The Aug. 11-15 international celebration of World Youth Day--observed in the United States the last Sunday of October--is being held in this country for the first time. Prior gatherings have taken place in Buenos Aires; Santiago de Compostela, Spain; and Czestochowa, Poland.

The four-day event, staged in alternating years since the Pope established World Youth Day in 1986, is intended to cast light on the church’s youngest members and to emphasize the importance of youth evangelism.

About 40,000 of the 164,000 registrants are from overseas, and roughly 60,000 are under 18, organizers said.

“The whole idea of World Youth Day is to come together in common faith--it’s a celebration of faith,’' said James Breen, the director of the office for young adult ministry for the Archdiocese of Boston.

Mr. Breen said he expected about half of the 1,200 Bostonians attending will be under 18.

Officials from dioceses around the country said the staging of the event here offers hope that American teenagers and young adults will get excited about and involved in the church--and bring others with them. In recent years, active participation in the church has declined even as the number of Americans who call themselves Catholic has increased.

The event, which is aimed at those 13 to 39, is co-sponsored by the Vatican’s Council for the Laity and the National Conference of Catholic Bishops. It is being hosted by the Archdiocese of Denver.

The Pope is not expected to visit any other American cities during this trip, according to organizers. President Clinton is scheduled to meet with the Pontiff Aug. 12 at Denver’s Regis University.

An “Education in Itself’’

Housing, hauling, feeding, and otherwise tending to the 164,000 faithful will require something of a logistical miracle.

Participants are being sheltered in hotels, schools, parish halls, and with host families from Colorado Springs to Fort Collins--within an hour’s drive of Denver, said Trish Gessner, a World Youth Day spokeswoman.

In addition to daily prayer and catechetical sessions followed by mass, the event will feature concerts, dramatic performances, meetings with bishops, inter-cultural exchanges, and opportunities for community service.

The chance to mix with young people from 70 countries promises to be “a whole education in itself’’ Mr.

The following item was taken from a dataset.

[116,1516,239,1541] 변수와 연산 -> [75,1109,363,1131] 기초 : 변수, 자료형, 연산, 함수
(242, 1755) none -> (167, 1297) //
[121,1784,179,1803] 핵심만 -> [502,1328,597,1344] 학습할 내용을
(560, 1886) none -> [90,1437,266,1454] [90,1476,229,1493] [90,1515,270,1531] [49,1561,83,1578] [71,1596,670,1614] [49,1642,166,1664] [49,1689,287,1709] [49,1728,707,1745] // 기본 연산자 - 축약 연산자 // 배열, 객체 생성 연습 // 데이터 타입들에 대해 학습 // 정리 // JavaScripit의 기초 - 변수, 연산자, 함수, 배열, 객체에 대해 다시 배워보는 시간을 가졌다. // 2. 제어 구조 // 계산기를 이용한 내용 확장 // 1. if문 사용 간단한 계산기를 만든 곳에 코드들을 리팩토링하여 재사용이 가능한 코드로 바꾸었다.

Breen of the Boston archdiocese said.

Groups attending the event have had to do their own fund-raising to cover the cost of their transportation, lodging, and other expenses.

In the New Orleans archdiocese, for example, 39 students from the all-girls’ Immaculata High School in Marrero, La., raised nearly $10,000 through bake sales, garage sales, and other efforts, said Sister Sally Brown, the Immaculata theology teacher leading the group.

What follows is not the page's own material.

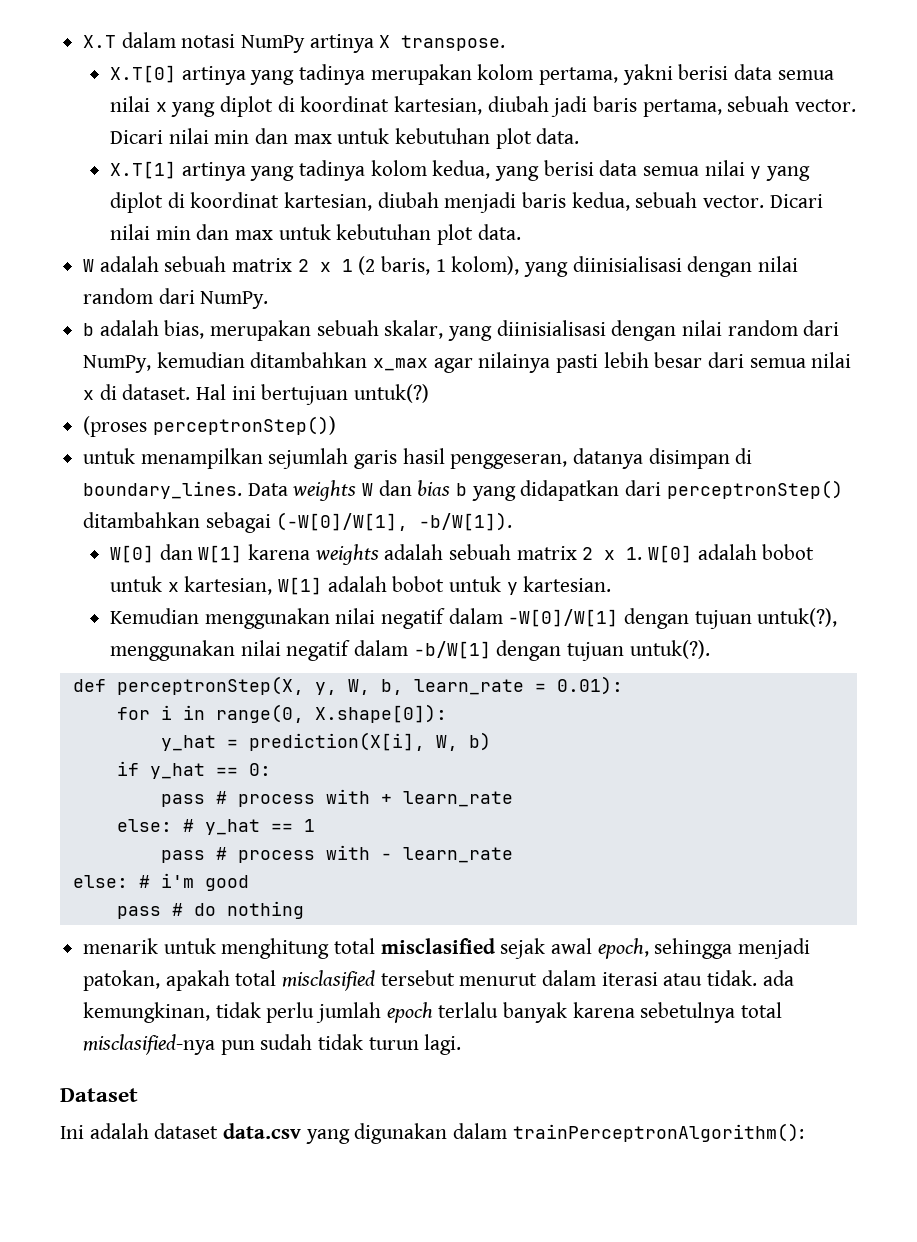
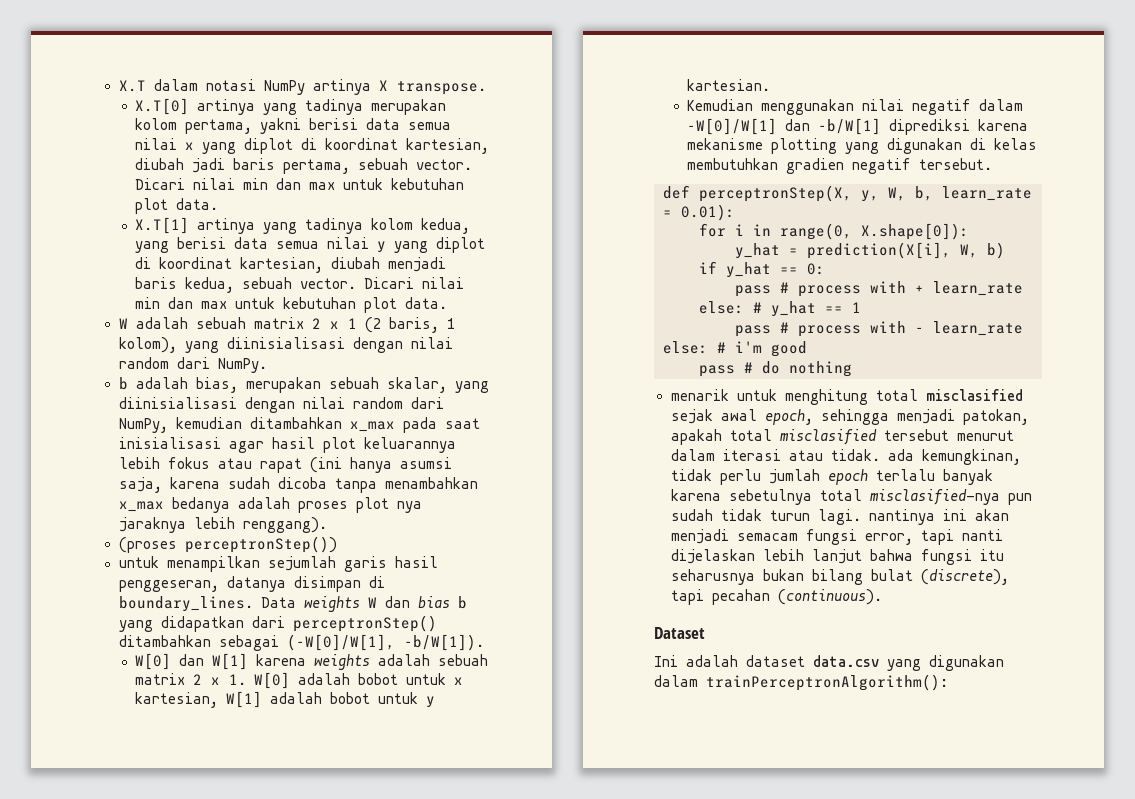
[433,352,852,373] [83,384,430,405] agar nilainya pasti lebih besar dari semua nilai x di dataset. Hal ini bertujuan untuk(?) -> [402,417,480,433] [118,437,456,453] [118,457,452,473] [118,477,478,493] [118,497,422,513] [118,517,327,533] pada saat inisialisasi agar hasil plot keluarannya lebih fokus atau rapat (ini hanya asumsi saja, karena sudah dicoba tanpa menambahkan x_max bedanya adalah proses plot nya jaraknya lebih renggang).
[623,608,838,629] [109,640,710,661] dengan tujuan untuk(?), menggunakan nilai negatif dalam -b/W[1] dengan tujuan untuk(?). -> [785,118,1029,135] [687,138,1038,154] [687,158,993,174] dan -b/W[1] diprediksi karena mekanisme plotting yang digunakan di kelas membutuhkan gradien negatif tersebut.
(462, 1044) none -> [868,509,1009,525] [670,529,1003,545] [670,549,1004,565] [670,569,1009,585] [670,589,882,605] nantinya ini akan menjadi semacam fungsi error, tapi nanti dijelaskan lebih lanjut bahwa fungsi itu seharusnya bukan bilang bulat (discrete), tapi pecahan (continuous).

Several other dioceses are sending large contingents.

Denver alone will account for about 15,000 registrants, said Mary Gibson, the director of communications for the archdiocese’s office of Catholic charities and community services.

The archdiocese, which covers the northern half of the state, has about 335,000 Catholics, she said.

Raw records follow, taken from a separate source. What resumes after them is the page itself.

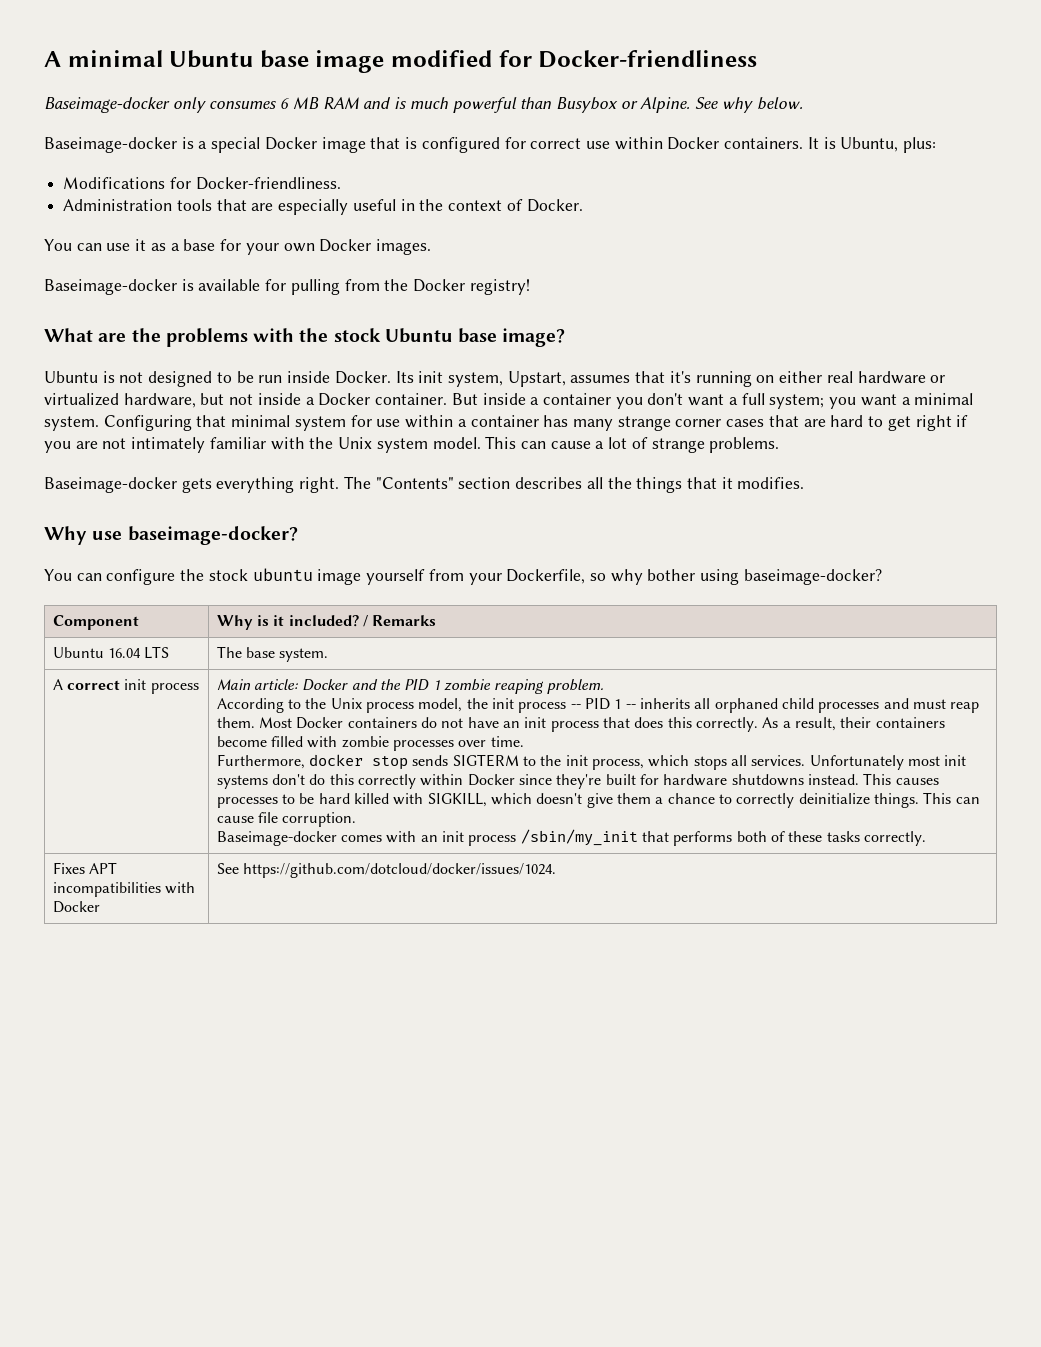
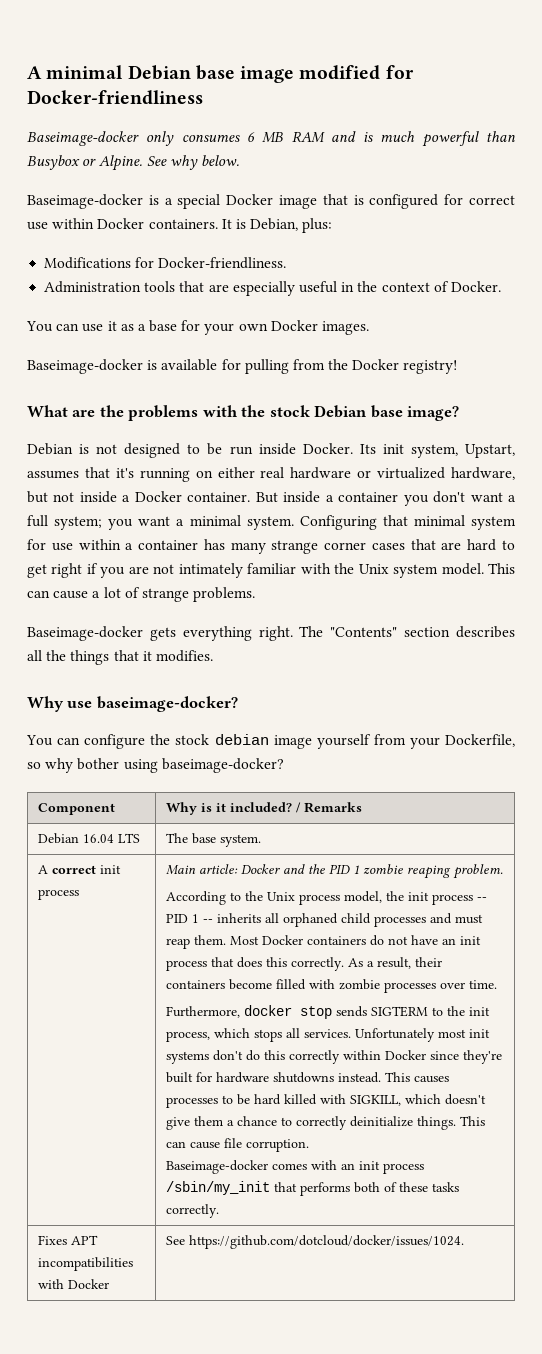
[169,50,254,68] Ubuntu -> [127,65,191,80] Debian
[840,137,899,152] Ubuntu, -> [250,218,299,231] Debian,
[384,328,453,343] Ubuntu -> [314,405,368,418] Debian
[44,371,98,383] Ubuntu -> [27,443,73,455] Debian
[252,568,313,581] ubuntu -> [214,734,269,745] debian
[52,647,104,658] Ubuntu -> [38,833,80,844] Debian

In the Archdiocese of Los Angeles, the nation’s largest with more than three million Catholics, about 1,200 to 1,400 junior high and high school students representing about a third the archdiocese’s 300 parishes are set to attend, said Tom East, the associate director for the archdiocese’s office of religious education.

Some 850 of the Los Angeles-area pilgrims are traveling in a three-day bus convoy. Mr. East said officials envision that potentially grueling journey as a “rolling retreat’’ for young people featuring prayer, reflection, journal writing, and stops in parks along the way.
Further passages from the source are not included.